Bangladesh, Accordo prorogato di tre mesi.


Il Bangladesh on Fire and Building Safety Accord è stato prorogato di altri tre mesi.

L'accordo doveva scadere a maggio, quando sarebbe stato sostituito da un nuovo organismo, sostenuto dal governo del Bangladesh, chiamato Readymade Sustainability Council (RSC). Ma i sindacati e le ONG hanno avvertito che RSC non è pronta a subentrare, citando la preoccupazione che non implementerà gli stessi obblighi legalmente vincolanti per i singoli marchi che erano presenti nell'accordo del Bangladesh.

UNI Global Union, IndustriALL Global Union e un comitato negoziale che rappresenta gli oltre 200 leader firmatari della moda hanno annunciato di aver concordato un'estensione di tre mesi degli impegni dell'Accordo di transizione del 2018 per consentire il proseguimento dei negoziati. Christy Hoffman, segretario generale dell'UNI, ha dichiarato in un comunicato: “Accogliamo con favore questa estensione, che ci consentirà più tempo per negoziare un accordo successivo all'Accordo attuale. Dobbiamo mettere in atto i meccanismi per garantire il successo e la credibilità dell'RSC, nonché un luogo di lavoro sicuro per milioni di lavoratori".

La proroga dell’accordo è stata sottoscritta da 56 marchi, tra cui H&M, Inditex, proprietario di Zara, Adidas, Puma, Uniqlo, Otto Group, Bestseller, KIK e Tchibo. Ma restano i timori per la protezione a lungo termine dei lavoratori del Bangladesh.
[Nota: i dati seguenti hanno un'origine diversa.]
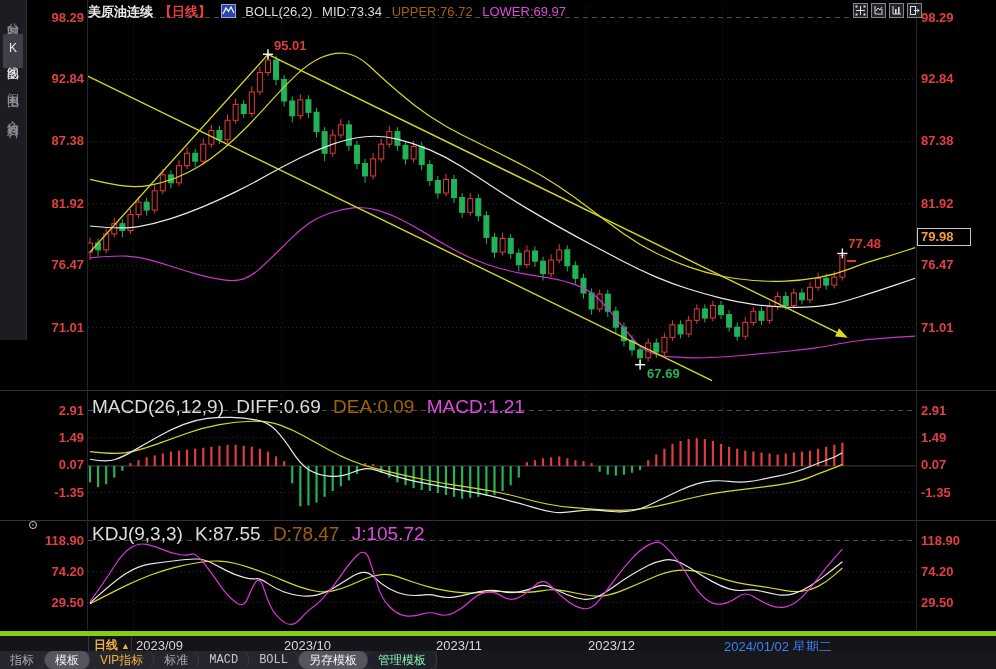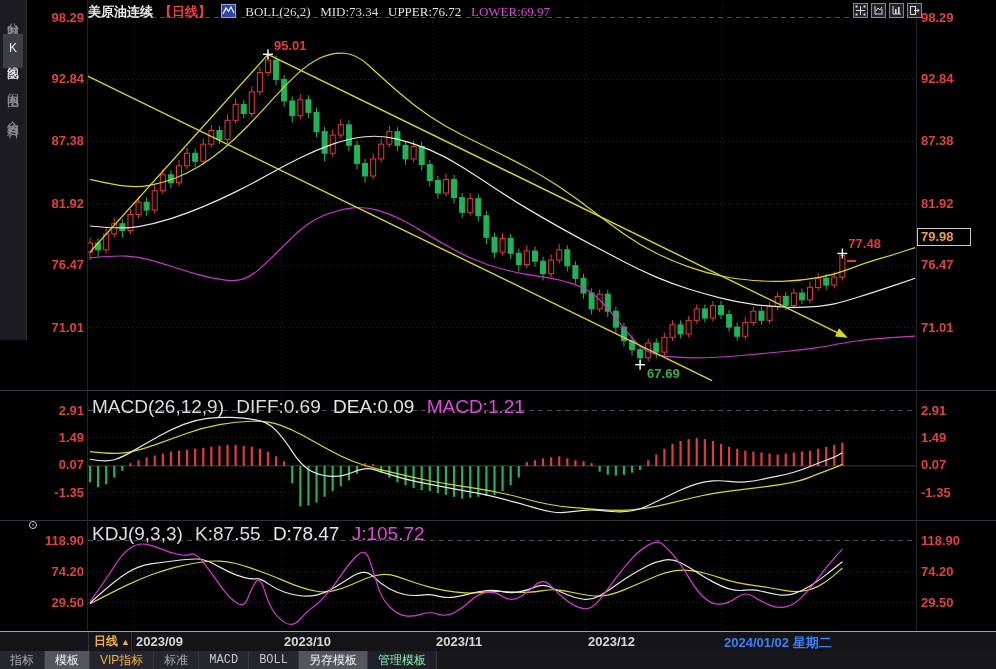--- a/index.html
+++ b/index.html
@@ -7,48 +7,48 @@
        font-family:"Liberation Sans",sans-serif;-webkit-font-smoothing:antialiased;}
   #chart-svg{position:absolute;left:0;top:0;}
   
   #sidebar{position:absolute;left:0;top:0;width:27px;height:340px;background:#1c1c22;
            border-right:1px solid #2e2e36;display:flex;flex-direction:column;align-items:center;padding-top:6px;box-sizing:border-box;}
   .side-item{writing-mode:vertical-rl;text-orientation:upright;color:#8f8f98;font-size:12px;
              letter-spacing:2px;padding:7px 3px;margin-bottom:8px;cursor:default;line-height:14px;}
   .side-item.active{background:#3f3f48;color:#ececf0;}
   
   #main-header{position:absolute;left:88px;top:3px;height:16px;font-size:13px;white-space:nowrap;}
-  #main-header span{margin-right:6px;font-family:Liberation Serif, serif;}
+  #main-header span{margin-right:6px;}
   .t-title{color:#ececec;font-weight:bold;}
   .t-period{color:#e84040;font-weight:bold;margin-top:9px;}
   .t-white{color:#dcdcdc;}
-  .t-yellow{color:#e5e5e5;}
+  .t-yellow{color:#a16207;}
   .t-magenta{color:#e048e0;}
   .ind-header{position:absolute;left:92px;font-size:19px;white-space:nowrap;}
   .ind-header span{margin-right:7px;}
   #boll-icon{display:inline-block;width:13px;height:12px;background:#2a46a8;border:1px solid #93a6e0;
              vertical-align:-2px;margin-right:4px;position:relative;}
   #boll-icon svg{position:absolute;left:0;top:0;}
   
   #winbtns{position:absolute;left:853px;top:3px;display:flex;gap:3px;}
   .winbtn{width:15px;height:15px;border:1px solid #84848e;background:#23232b;box-sizing:border-box;
           display:flex;align-items:center;justify-content:center;cursor:pointer;}
   
   #date-row{position:absolute;left:0;top:631px;width:996px;height:20px;background:#141419;
-            border-top:1px solid #84cc16;box-sizing:border-box;}
+            border-top:5px solid #84cc16;box-sizing:border-box;}
   #period-cell{position:absolute;left:88px;top:0;width:44px;height:19px;border-left:1px solid #34343e;
                border-right:1px solid #34343e;display:flex;align-items:center;padding-left:5px;box-sizing:border-box;cursor:pointer;}
   #period-cell .plabel{color:#f0b040;font-weight:bold;font-size:12px;}
   #period-cell .parrow{color:#f0b040;font-size:9px;margin-left:3px;}
-  .xlabel{position:absolute;top:2px;font-size:13px;font-weight:bold;color:#d8d8d8;white-space:nowrap;}
+  .xlabel{position:absolute;top:2px;font-size:13px;font-weight:normal;color:#d8d8d8;white-space:nowrap;}
   .xlabel.hl{color:#3b82f6;}
   
   #tabbar{position:absolute;left:0;top:651px;width:996px;height:18px;background:#26262e;
           display:flex;align-items:stretch;font-size:12px;}
-  .btab{display:flex;align-items:center;padding:0 10px;color:#a8a8b0;border-right:1px solid #3a3a44;cursor:pointer;white-space:nowrap;}
+  .btab{display:flex;align-items:center;padding:0 10px;color:#a8a8b0;border-right:1px solid #3a3a44;cursor:pointer;white-space:nowrap;border-radius:8px;}
   .btab.sel{background:#55555f;color:#f2f2f2;}
   .btab.vip{color:#f0b040;}
   .btab.mono{font-family:"Liberation Mono",monospace;color:#c4c4cc;}
   .btab.dim{color:#86efac;background:#20202a;}
   #tab-fill{flex:1;background:#17171c;}
 </style>
 </head>
 <body>
 
 <div id="app">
UNI Global Union e IndustriALL Global Union, i firmatari sindacali dell'Accordo del Bangladesh, affermano che i marchi multinazionali vogliono tornare all'autocontrollo delle proprie catene di approvvigionamento, potenzialmente danneggiando la trasparenza e la responsabilità e con conseguenze potenzialmente disastrose per la vita di milioni di lavoratori dell'abbigliamento.

"I singoli marchi devono essere ritenuti responsabili, non può essere un'associazione ritenuta responsabile", ha detto a DW, aggiungendo che l'autocontrollo potrebbe potenzialmente portare a fabbriche mal gestite, come si è visto sia in passato che nel presente. Lo stesso giorno della scadenza dell'accordo del Bangladesh, è scoppiato un grave incendio in una fabbrica di abbigliamento a Karachi, in Pakistan.

L’Accordo firmato nel 2013 ha fornito meccanismi in base ai quali i lavoratori delle fabbriche possono presentare reclami, essere formati per individuare violazioni della salute e della sicurezza e partecipare a comitati consultivi. Il successo dell'Accordo del Bangladesh si basa su una struttura di governance in cui i sindacati hanno pari potere con i marchi, supportati da un organismo indipendente con obblighi di trasparenza.

La pandemia purtroppo ha ritardato i negoziati, e alcuni marchi hanno improvvisamente fatto marcia indietro, proponendo una versione dell’Accordo decisamente indebolita oltre a dichiarare di non voler estendere l’Accordo ad altri paesi.  Fortunatamente, altri marchi firmatari dell’Accordo stanno invece comunicando con i sindacati o pubblicando dichiarazioni che indicano che sosterranno un nuovo Accordo con gli elementi cruciali proposti dai sindacati. Fra questi marchi vi sono Asos, Tchibo, Zeeman, KiK e G-Star.

Nei prossimi tre mesi vedremo se anche gli altri firmatari dell’accordo intendono tornare alle pratiche pre-Rana Plaza oppure sono disposti ad assumersi le loro responsabilità.